De agora em diante, vai “ocupar as horas, em grande medida, um pouco à maneira do vagabundo” protagonista da história que contou no episódio de quase três minutos a que deu voz esta sexta-feira: “Não penso sentar-me no chão, à porta de uma livraria. Mas procurarei, muitas vezes, bancos de jardim, à sombra. E assim me deixarei ficar, absorto, tomando notas para uma improvável emissão futura, feita de silêncios e de palavras elementares, assim me pouse no ombro a ave clandestina. Ambição chã”, escreveu na última edição de Sinais.

Fernando Alves escolheu falar de uma passagem que encontrou nas páginas 26 e 27 do livro Montevideu, de Enrique Villa-Matas. “Comecei a pensar nele no dia anterior. É uma crónica com três minutos, não tem grande trabalheira. O fio inicial é que custa”, confessou: “Pensei no episódio que retive no livro que estou a ler e que acho muito interessante.”

Naquela “ficção verdadeira”, o autor conta que, quando morava em Paris, Antonio Tabucchi (seu amigo e autor do livro Mulher de Porto Pim) se cruzava amiúde com um vagabundo que lia clássicos e fumava charutos cubanos à frente de uma livraria, sentado no chão. Um dia, depois de ter chegado à fala com o homem e de ter aceitado o convite para se sentar no chão ao seu lado, o vagabundo disse-lhe: “Estás a ver, amigo? Daqui uma pessoa pode vê-lo muito bem. Os homens passam e não são felizes.”

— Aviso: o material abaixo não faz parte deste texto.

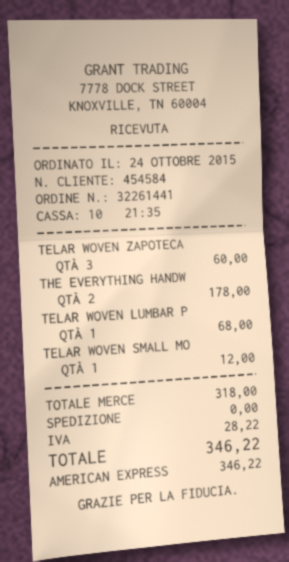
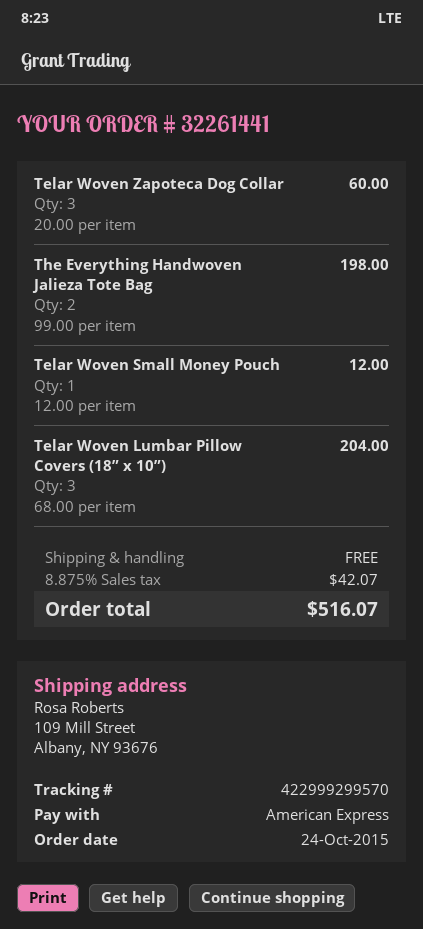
THE EVERYTHING HANDW: 2 for 178.00 -> 2 for 198.00
TELAR WOVEN LUMBAR P: 1 for 68.00 -> 3 for 204.00
tax: 28.22 -> 42.07
total: 346.22 -> 516.07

Fernando Alves acredita agora que também ele ficará “a ver passar os transeuntes com o seu ar triste, como só os vagabundos sabem detectá-lo”, escreveu no guião desta sexta-feira. Que transeuntes são esses? Os “milhares de autómatos desligados de tudo, estando ligados”, que compõem a sociedade actual, esclareceu numa entrevista por telefone.

“Penso que é um pouco aquilo que me resta agora, talvez sentar-me a ver passar pessoas que estão desligadas de tudo, estão ligadas aos telemóveis”, reflecte: “Uma pessoa vai à rua e só vê gente a caminhar com uma coisa na mão, correndo risco de esbarrar nos postes de electricidade. É muito estranho o que se vê nas ruas: as pessoas ligam-se de um modo que as desliga.”

Voltar à rádio, com novos episódios, é “improvável” — “não impossível”, confirmou ao PÚBLICO, embora assuma que não há planos, neste momento, para que isso aconteça. Por enquanto, tem muitos livros para ler e “muita preguiça para preguiçar”. “Não vou ficar a olhar para o tecto, não é da minha natureza.”